Requirement: Set down all of the records exactly.

━━━ Dataset records ━━━

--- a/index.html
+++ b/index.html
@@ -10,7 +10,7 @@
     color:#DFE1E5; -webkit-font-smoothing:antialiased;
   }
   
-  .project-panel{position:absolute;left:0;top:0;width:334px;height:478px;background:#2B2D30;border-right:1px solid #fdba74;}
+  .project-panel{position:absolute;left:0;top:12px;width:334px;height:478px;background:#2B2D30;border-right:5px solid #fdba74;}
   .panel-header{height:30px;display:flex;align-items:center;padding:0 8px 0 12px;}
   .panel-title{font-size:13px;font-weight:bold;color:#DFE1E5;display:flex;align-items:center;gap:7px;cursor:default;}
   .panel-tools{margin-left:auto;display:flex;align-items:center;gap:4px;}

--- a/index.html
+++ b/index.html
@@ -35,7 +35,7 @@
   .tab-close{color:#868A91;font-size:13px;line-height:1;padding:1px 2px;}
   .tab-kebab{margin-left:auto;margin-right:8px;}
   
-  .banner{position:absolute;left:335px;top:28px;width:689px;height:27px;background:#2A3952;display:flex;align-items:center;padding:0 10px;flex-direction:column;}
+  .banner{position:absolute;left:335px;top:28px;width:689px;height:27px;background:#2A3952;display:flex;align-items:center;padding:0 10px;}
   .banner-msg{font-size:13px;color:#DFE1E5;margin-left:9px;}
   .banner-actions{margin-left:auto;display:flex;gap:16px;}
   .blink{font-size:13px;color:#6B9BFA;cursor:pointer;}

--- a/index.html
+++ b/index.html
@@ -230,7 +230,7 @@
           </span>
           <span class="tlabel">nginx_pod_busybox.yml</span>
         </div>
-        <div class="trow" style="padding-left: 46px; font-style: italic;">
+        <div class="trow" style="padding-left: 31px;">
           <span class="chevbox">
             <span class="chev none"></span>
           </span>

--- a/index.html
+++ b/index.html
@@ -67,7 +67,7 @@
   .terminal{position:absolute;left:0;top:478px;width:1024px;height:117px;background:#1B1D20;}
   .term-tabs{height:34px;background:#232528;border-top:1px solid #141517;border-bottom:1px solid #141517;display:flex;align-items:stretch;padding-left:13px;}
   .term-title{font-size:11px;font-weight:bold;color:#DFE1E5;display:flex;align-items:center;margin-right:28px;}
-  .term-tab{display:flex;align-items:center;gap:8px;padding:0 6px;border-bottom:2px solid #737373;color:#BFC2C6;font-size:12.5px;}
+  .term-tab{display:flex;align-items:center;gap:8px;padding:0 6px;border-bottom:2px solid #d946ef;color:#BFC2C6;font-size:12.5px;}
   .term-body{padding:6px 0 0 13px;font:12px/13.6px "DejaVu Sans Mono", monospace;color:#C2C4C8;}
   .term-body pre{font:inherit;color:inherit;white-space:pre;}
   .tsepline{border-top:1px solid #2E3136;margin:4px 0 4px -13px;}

━━━

Answer to the exercise:
--- a/index.html
+++ b/index.html
@@ -10,7 +10,7 @@
     color:#DFE1E5; -webkit-font-smoothing:antialiased;
   }
   
-  .project-panel{position:absolute;left:0;top:0;width:334px;height:478px;background:#2B2D30;border-right:1px solid #fdba74;}
+  .project-panel{position:absolute;left:0;top:12px;width:334px;height:478px;background:#2B2D30;border-right:5px solid #fdba74;}
   .panel-header{height:30px;display:flex;align-items:center;padding:0 8px 0 12px;}
   .panel-title{font-size:13px;font-weight:bold;color:#DFE1E5;display:flex;align-items:center;gap:7px;cursor:default;}
   .panel-tools{margin-left:auto;display:flex;align-items:center;gap:4px;}

--- a/index.html
+++ b/index.html
@@ -35,7 +35,7 @@
   .tab-close{color:#868A91;font-size:13px;line-height:1;padding:1px 2px;}
   .tab-kebab{margin-left:auto;margin-right:8px;}
   
-  .banner{position:absolute;left:335px;top:28px;width:689px;height:27px;background:#2A3952;display:flex;align-items:center;padding:0 10px;flex-direction:column;}
+  .banner{position:absolute;left:335px;top:28px;width:689px;height:27px;background:#2A3952;display:flex;align-items:center;padding:0 10px;}
   .banner-msg{font-size:13px;color:#DFE1E5;margin-left:9px;}
   .banner-actions{margin-left:auto;display:flex;gap:16px;}
   .blink{font-size:13px;color:#6B9BFA;cursor:pointer;}

--- a/index.html
+++ b/index.html
@@ -230,7 +230,7 @@
           </span>
           <span class="tlabel">nginx_pod_busybox.yml</span>
         </div>
-        <div class="trow" style="padding-left: 46px; font-style: italic;">
+        <div class="trow" style="padding-left: 31px;">
           <span class="chevbox">
             <span class="chev none"></span>
           </span>

--- a/index.html
+++ b/index.html
@@ -67,7 +67,7 @@
   .terminal{position:absolute;left:0;top:478px;width:1024px;height:117px;background:#1B1D20;}
   .term-tabs{height:34px;background:#232528;border-top:1px solid #141517;border-bottom:1px solid #141517;display:flex;align-items:stretch;padding-left:13px;}
   .term-title{font-size:11px;font-weight:bold;color:#DFE1E5;display:flex;align-items:center;margin-right:28px;}
-  .term-tab{display:flex;align-items:center;gap:8px;padding:0 6px;border-bottom:2px solid #737373;color:#BFC2C6;font-size:12.5px;}
+  .term-tab{display:flex;align-items:center;gap:8px;padding:0 6px;border-bottom:2px solid #d946ef;color:#BFC2C6;font-size:12.5px;}
   .term-body{padding:6px 0 0 13px;font:12px/13.6px "DejaVu Sans Mono", monospace;color:#C2C4C8;}
   .term-body pre{font:inherit;color:inherit;white-space:pre;}
   .tsepline{border-top:1px solid #2E3136;margin:4px 0 4px -13px;}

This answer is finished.